The sports strategy has its limits. If not, former Sen. Bill Bradley would have been elected president in 2000. The Hall of Fame basketball player shot hoops on the campaign trail.
"Playing ball makes you accessible in a way that neither of them are _ Obama and Bradley," said Eric Hauser, a Democratic strategist who worked for Bradley. "They both deal with the reputation of being distant and cool, and basketball transcends race."
Growing up in Hawaii, Obama considered basketball as a way to find his racial identity in a diverse community.
"Here is a place," Obama told HBO, "where black was not a disadvantage."
Now, it's a place for a break from the campaign.
Dribbling a ball during warmups on the court in Pittsburgh, Obama said he and his pals played the day of the Iowa caucuses. "We won the caucuses then came New Hampshire and we didn't play.

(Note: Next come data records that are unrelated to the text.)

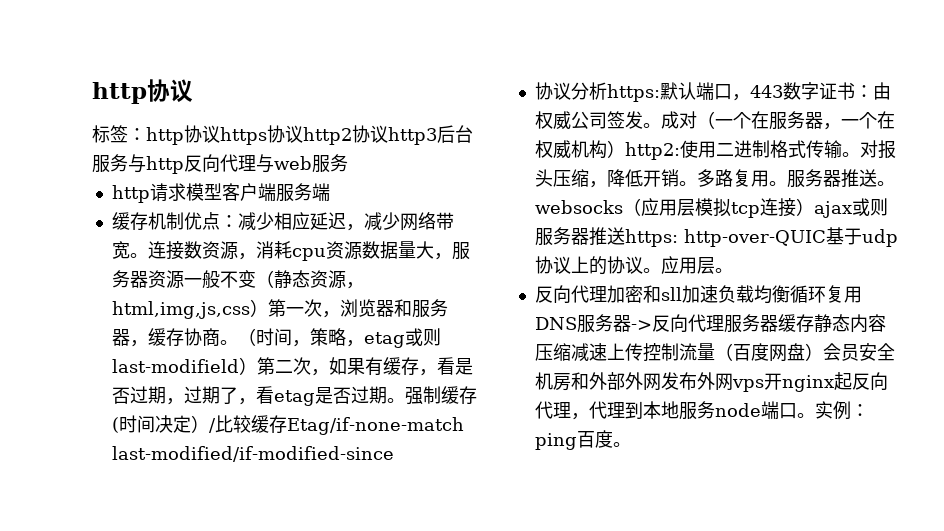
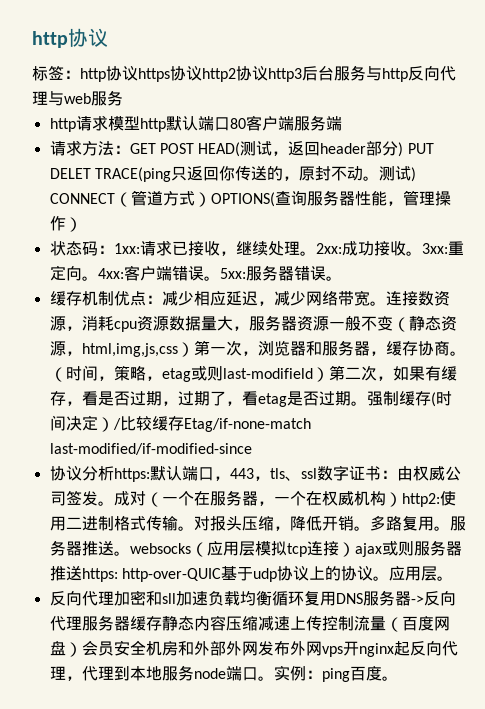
- http请求模型客户端服务端
+ http请求模型http默认端口80客户端服务端
+ 请求方法：GET POST HEAD(测试，返回header部分) PUT DELET TRACE(ping只返回你传送的，原封不动。测试) CONNECT（管道方式）OPTIONS(查询服务器性能，管理操作）
+ 状态码：1xx:请求已接收，继续处理。2xx:成功接收。3xx:重定向。4xx:客户端错误。5xx:服务器错误。
- 协议分析https:默认端口，443数字证书：由权威公司签发。
+ 协议分析https:默认端口，443，tls、ssl数字证书：由权威公司签发。

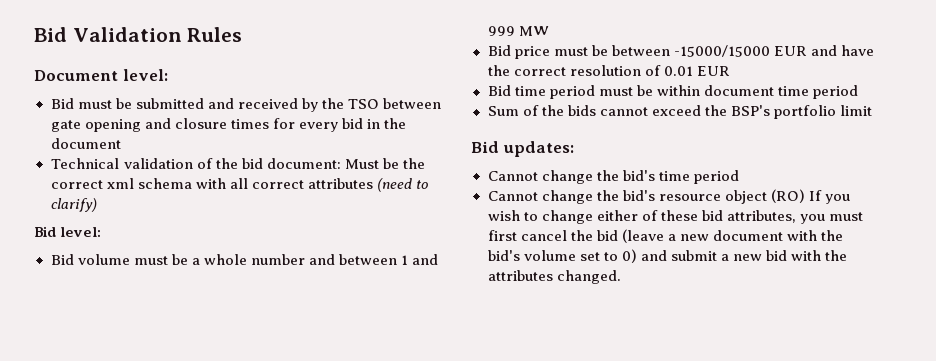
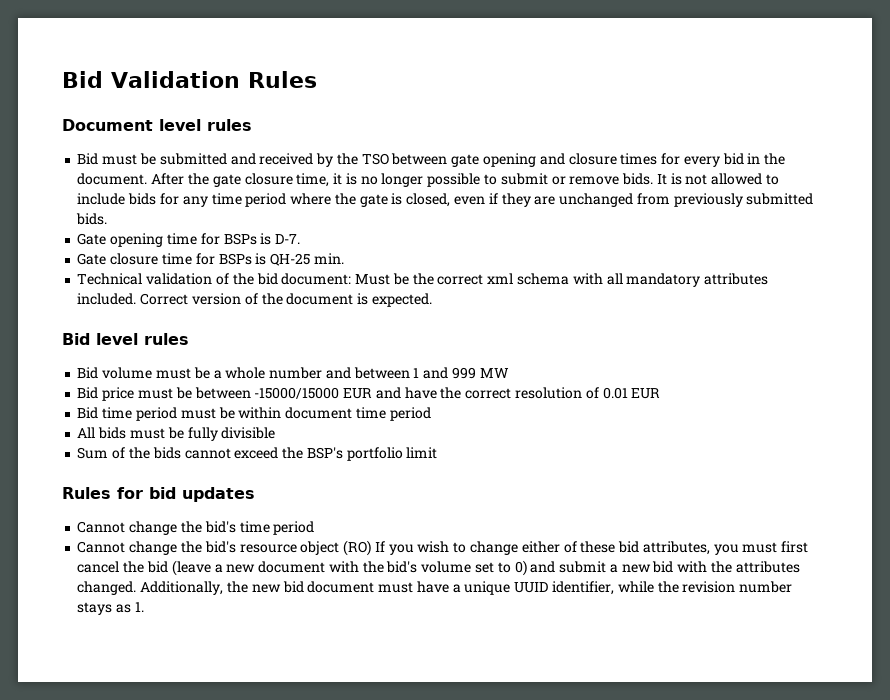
- Document level:
+ Document level rules
- Bid must be submitted and received by the TSO between gate opening and closure times for every bid in the document
+ Bid must be submitted and received by the TSO between gate opening and closure times for every bid in the document. After the gate closure time, it is no longer possible to submit or remove bids. It is not allowed to include bids for any time period where the gate is closed, even if they are unchanged from previously submitted bids.
+ Gate opening time for BSPs is D-7.
+ Gate closure time for BSPs is QH-25 min.
- Technical validation of the bid document: Must be the correct xml schema with all correct attributes (need to clarify)
- Bid level:
+ Technical validation of the bid document: Must be the correct xml schema with all mandatory attributes included. Correct version of the document is expected.
+ Bid level rules
+ All bids must be fully divisible
- Bid updates:
+ Rules for bid updates
+ Additionally, the new bid document must have a unique UUID identifier, while the revision number stays as 1.

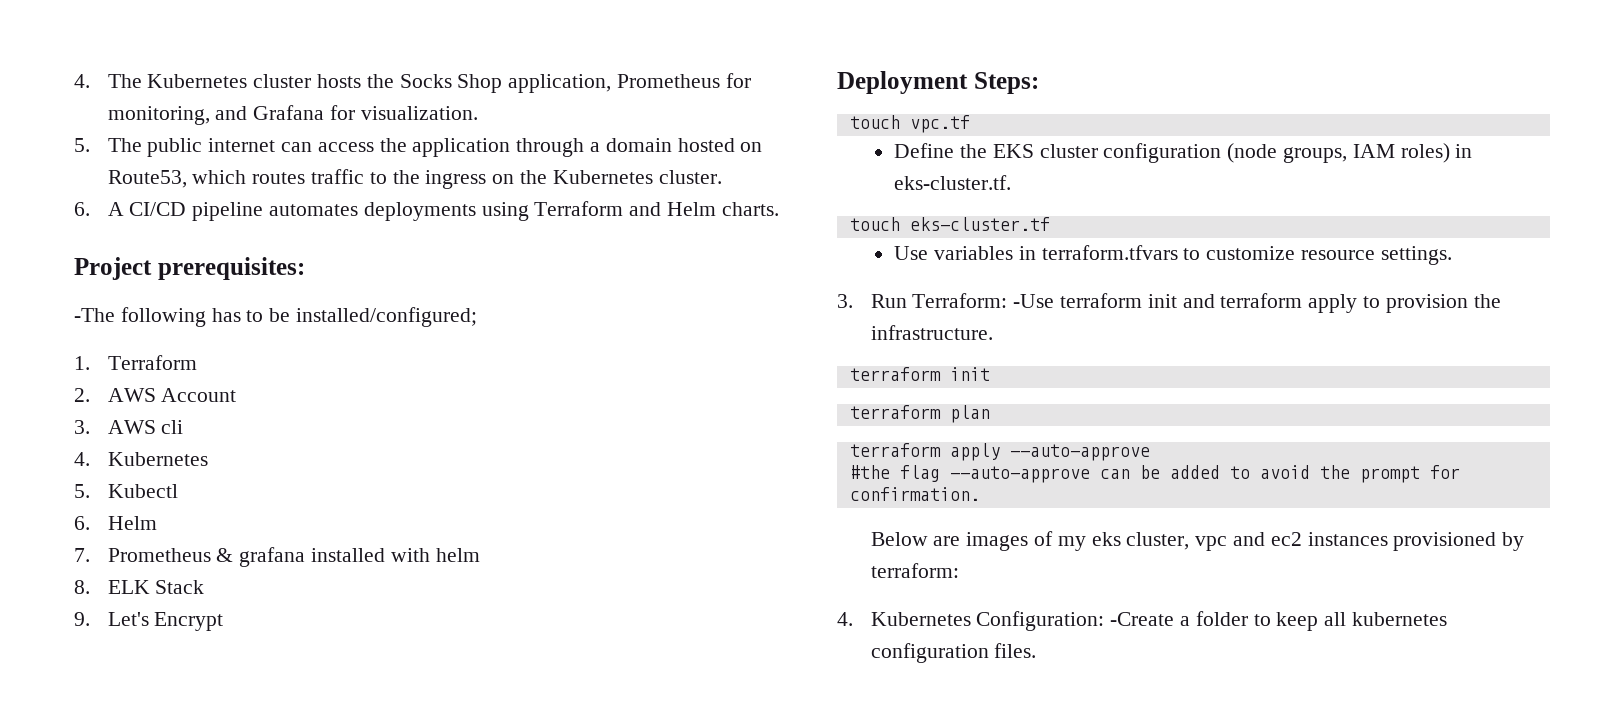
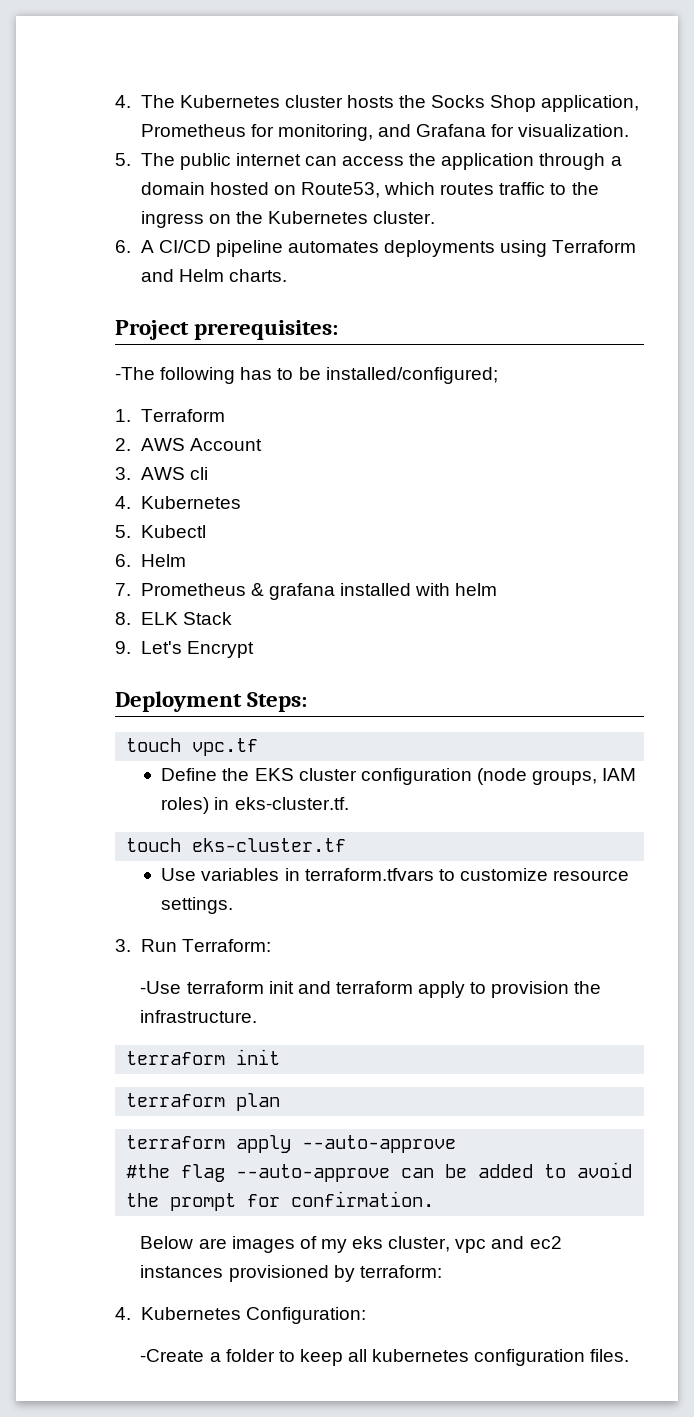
- 3. Run Terraform: -Use terraform init and terraform apply to provision the infrastructure.
+ 3. Run Terraform:
+ -Use terraform init and terraform apply to provision the infrastructure.
- 4. Kubernetes Configuration: -Create a folder to keep all kubernetes configuration files.
+ 4. Kubernetes Configuration:
+ -Create a folder to keep all kubernetes configuration files.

We were too busy," he said. "That won't happen again. I am superstitious."
Obama picked the teams in Pittsburgh, giving himself five of the best players and two of the worst (the reporters) and immediately took charge of the play, bringing the ball up court and dishing soft bounce passes.
He kept score and called fouls, including one on himself.
Obama is extremely confident with his game, for good reason. He glides more than runs, high and soft on the balls of his feet and with graceful strides that put enough space between himself and his opponents to launch a solid left-handed jump shot. Obama, who usually plays with younger men, says he's a step too fast for most his age.
"They're better off testing my jumper," he told HBO.
In the first of four games, Obama lost the ball out of bounds. "My bad," he told teammates. "I'm sorry."
Not everybody is so honest. When an opposing player dribbled the ball off his own leg and called a cheap foul, one of Obama's teammates said sarcastically, "Hey, man, nice move." Typical trash talk. But it struck Obama as funny. Over-the-top funny. Falling to his knees, the senator giggled uncontrollably, holding his head in his hands and writhing. He wiped tears from his eyes while getting up.
You don't realize how skinny Obama is until you're banging against him beneath the rim, his bony hips giving easily to brawnier competitors. But despite his size, Obama took every opportunity to career recklessly through the lane with his signature move:
Fake right and drive hard to the left.
A political statement? "Nah," he said with a wan and sweaty smile, "I just love to play this game."
EDITOR'S NOTE: Ron Fournier covers politics for The Associated Press. He played pickup with Obama and several others on April 22.